Più volte annunciata, continuamente rimandata, l’attesa enciclica sociale di Benedetto XVI non si sa con esattezza quando uscirà. Sembra che le bozze necessitino ancora di interventi da parte del Papa il quale non sarebbe del tutto soddisfatto del lavoro svolto. Non solo, in questi giorni ci si è messa pure la tempesta dei mercati a complicare le cose. La crisi, in sostanza, ha causato un ulteriore stop ai lavori perché, né è convinto il Pontefice, occorre apportare nuove riflessioni e valutare bene i risvolti etici che l’attuale situazione dell’economia mondiale comporta. Del resto, non potrebbe che essere così: un’enciclica dedicata ai temi sociali o risponde a sfide attuali o difficilmente risponde a qualcosa. E, in effetti, lo scopo dell’enciclica non è soltanto quello di riattualizzare le tematiche già sviluppate nella Centesimus Annus del 1991 ma anche di dedicare ampio spazio ai problemi dell’oggi.
In Vaticano c’è chi non esclude che possa ripetersi quanto accaduto circa un anno fa. Era il 20 novembre. Si parlava di un enciclica sociale di imminente uscita e, invece, il Pontefice diede alla luce la Spe salvi, dedicata alla speranza cristiana. Anche quest’anno, dunque, al posto dell’uscita di un’enciclica sociale ne potrebbe uscire un’altra dedicata alla fede e che completerebbe il trittico ratzingeriano dedicato alle virtù teologali: iniziò nel 2005 con la Deus caritas est (carità) e continuò nel 2007 con l’enciclica sulla speranza.

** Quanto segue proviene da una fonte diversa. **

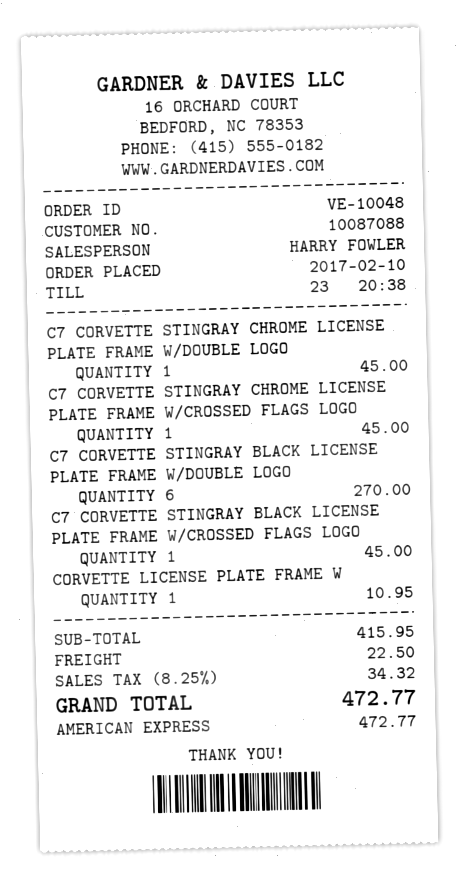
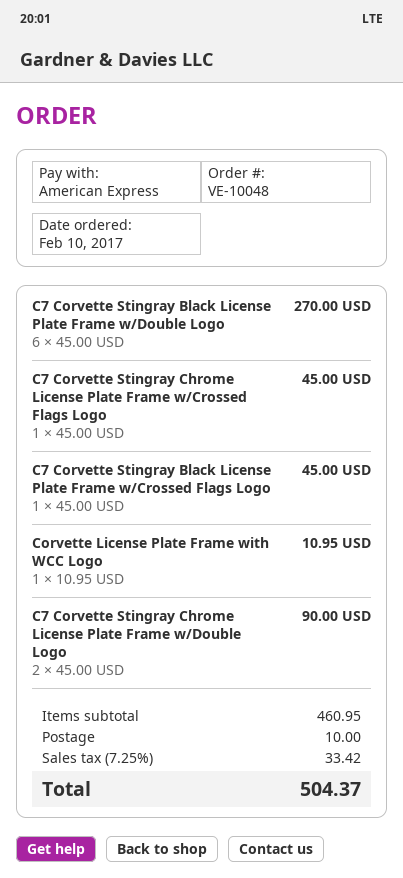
C7 CORVETTE STINGRAY CHROME LICENSE PLATE FRAME W/DOUBLE LOGO: 1 for 45.00 -> 2 for 90.00
subtotal: 415.95 -> 460.95
shipping: 22.50 -> 10.00
tax: 8.25% = 34.32 -> 7.25% = 33.42
total: 472.77 -> 504.37

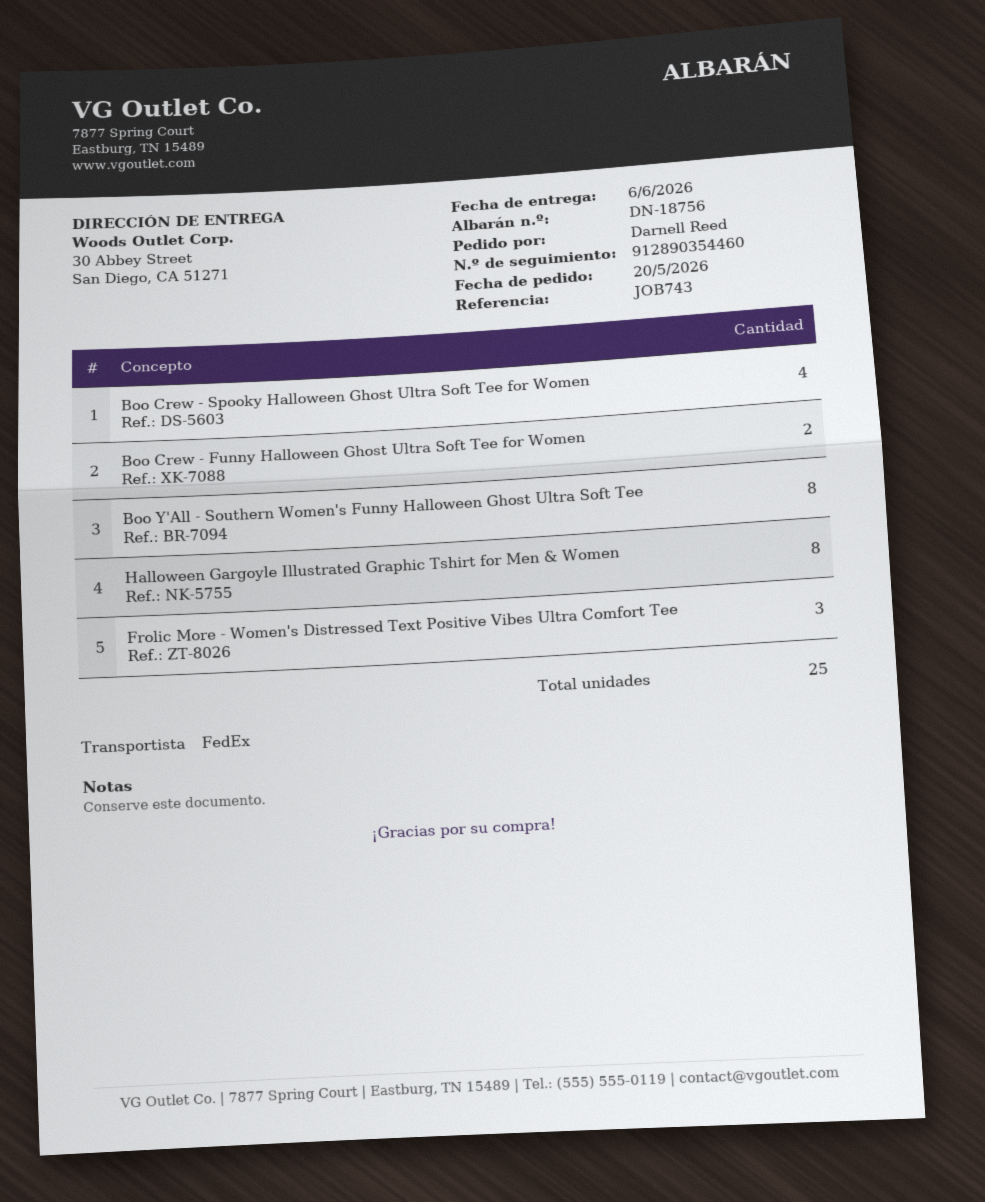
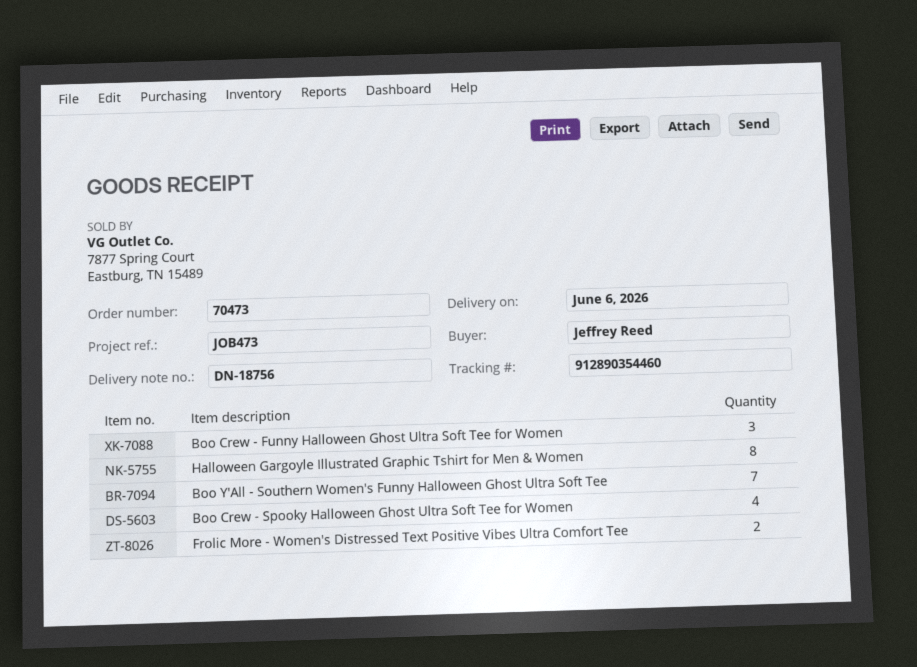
reference: JOB743 -> JOB473
ordered by: Darnell Reed -> Jeffrey Reed
Boo Crew - Funny Halloween Ghost Ultra Soft Tee for Women: 2 -> 3
Boo Y'All - Southern Women's Funny Halloween Ghost Ultra Soft Tee: 8 -> 7
Frolic More - Women's Distressed Text Positive Vibes Ultra Comfort Tee: 3 -> 2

A scompaginare ancora di più le carte ci si è messa una settimana fa una delle migliori teste pensanti dell’attuale collegio cardinalizio: il cardinale Marc Ouellet, arcivescovo di Québec. Egli, tenendo la relazione iniziale del Sinodo dei vescovi, ha lanciato una sua proposta: la richiesta al Papa di scrivere un’enciclica dedicata all’interpretazione della sacra scrittura. Di per sé Benedetto XVI non dovrebbe avere particolari problemi a stendere un simile testo. Anche ieri, tra l’altro, intervenendo a sorpresa al Sinodo, ha dedicato parole all’argomento. E, inoltre, molto del suo lavoro dedicato alla stesura dei due volumi su Gesù di Nazaret potrebbe facilmente confluire in questa enciclica che, se realizzata, darebbe abbrivio a un’idea che non dispiace oltre il Tevere: al posto di chiudere il Sinodo con un’esortazione apostolica, più utile e di maggior pregio sarebbe che il Papa stendesse direttamente un’enciclica.
In questi giorni, in Vaticano, si parla anche di altri testi papali: pare sia imminente l’uscita del secondo volume dedicato alla figura di Gesù di Nazaret, basato sull’infanzia di Gesù e sul mistero della sua morte e risurrezione. Il Papa l’ha portato avanti durante le vacanze estive. Come imminente è l’uscita di una riedizione curata dalla Libreria Editrice Vaticana, con tanto di figure, del primo libro di Ratzinger dedicato a Gesù. La cosa singolare è che il libro presenta una prefazione di monsignor Gianfranco Ravasi, presidente del pontificio consiglio della Cultura. Quindi, curiosamente, il libro esce con due prefazioni: quella di Ravasi che precede quella preesistente dello stesso Pontefice.